All of which has recently led me to wonder how often relationships fail because of compromised autonomy—how often the microcompromises we must all make to keep our relationships healthy paradoxically sow the seeds of their destruction by compromising our sense of autonomy. In my own case, only in coming to view those microcompromises as gifts—as choices I make freely—did making them stop making me crazy.
In fact, recognizing my need for autonomy has measurably improved my ability to enjoy all of my relationships, helping me to realize that when I have a negative reaction that seems out of proportion it often means I’m feeling a compromised sense of autonomy. Identifying the cause of that then usually helps to prevent me from saying or doing something needlessly damaging. For once I recognize I’m actually reacting to a diminished sense of autonomy I’m able to realize that my reaction is my problem, not someone else’s. From there, reframing the situation in a way that enables me to preserve my sense of autonomy becomes easier. (For example, if I feel like I’m being coerced into doing something, I can tie my choice to do it or not to another choice about which I feel more autonomous—like continuing the relationship at all.)
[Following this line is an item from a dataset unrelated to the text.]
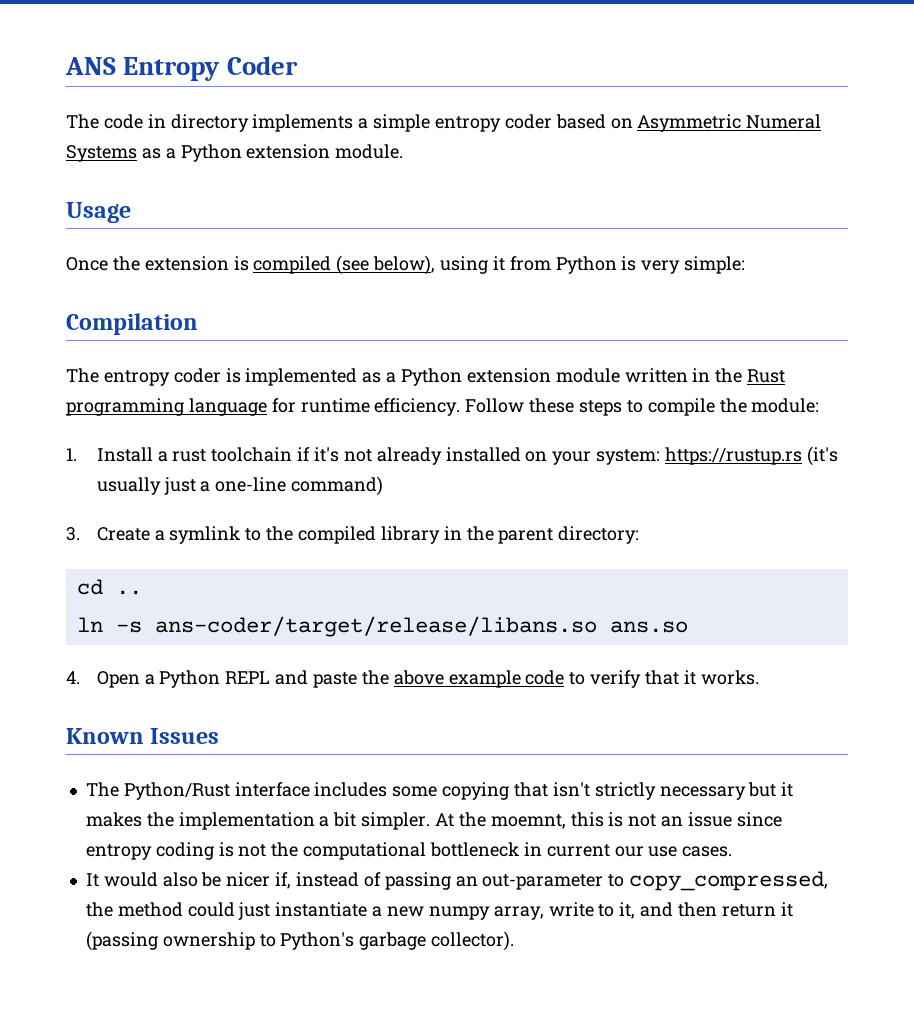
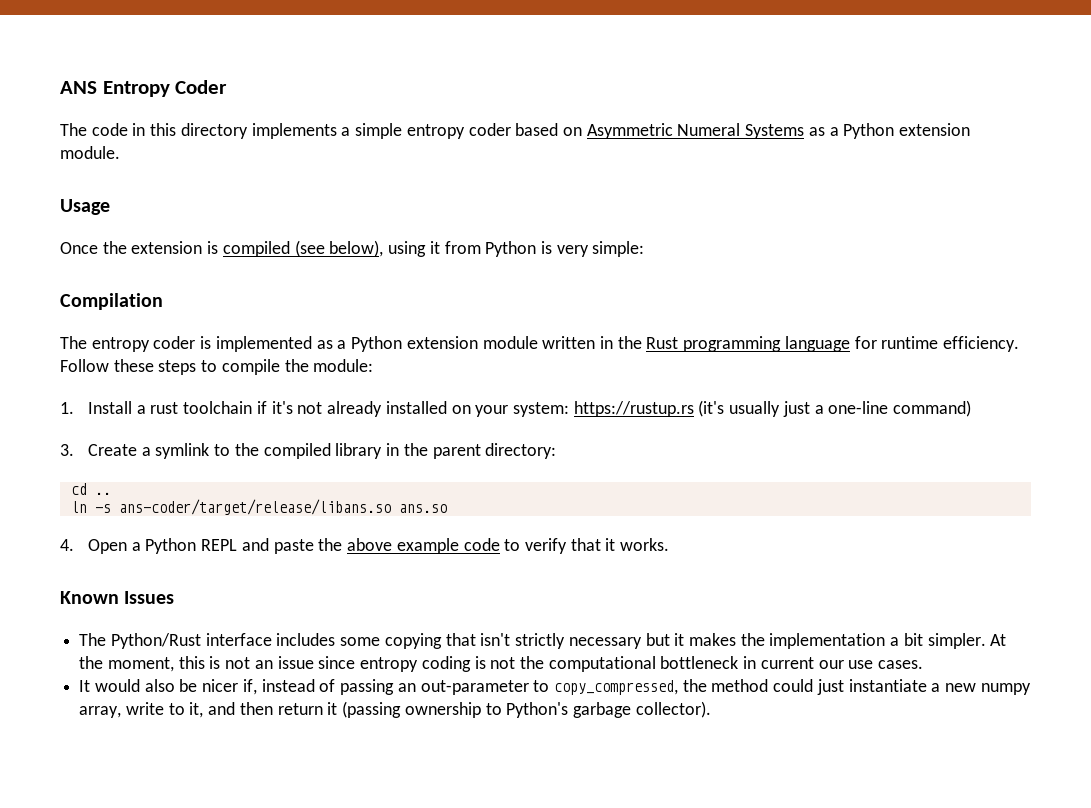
(166, 121) none -> [150,123,177,136] this
[490,814,566,829] moemnt, -> [107,657,174,672] moment,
Life of course often doesn’t permit autonomy. If we want to achieve certain things, we have to take certain action and often lose sight of the goals that force us to take it, focusing only on the action we feel compelled to take (e.g., if we want to be in a relationship we often have to choose our partner’s desires over our own). When we remind ourselves, however, of the reasons we’re doing something we don’t want to do—reasons that represent our autonomous desires—it becomes clear that we’ve voluntarily surrendered our autonomy in the name of our autonomous desires. We always, in fact, have the power to say no. We simply need to be prepared to live with the consequences of that choice. And when I remind myself of that, the choice to say yes feels more like my own.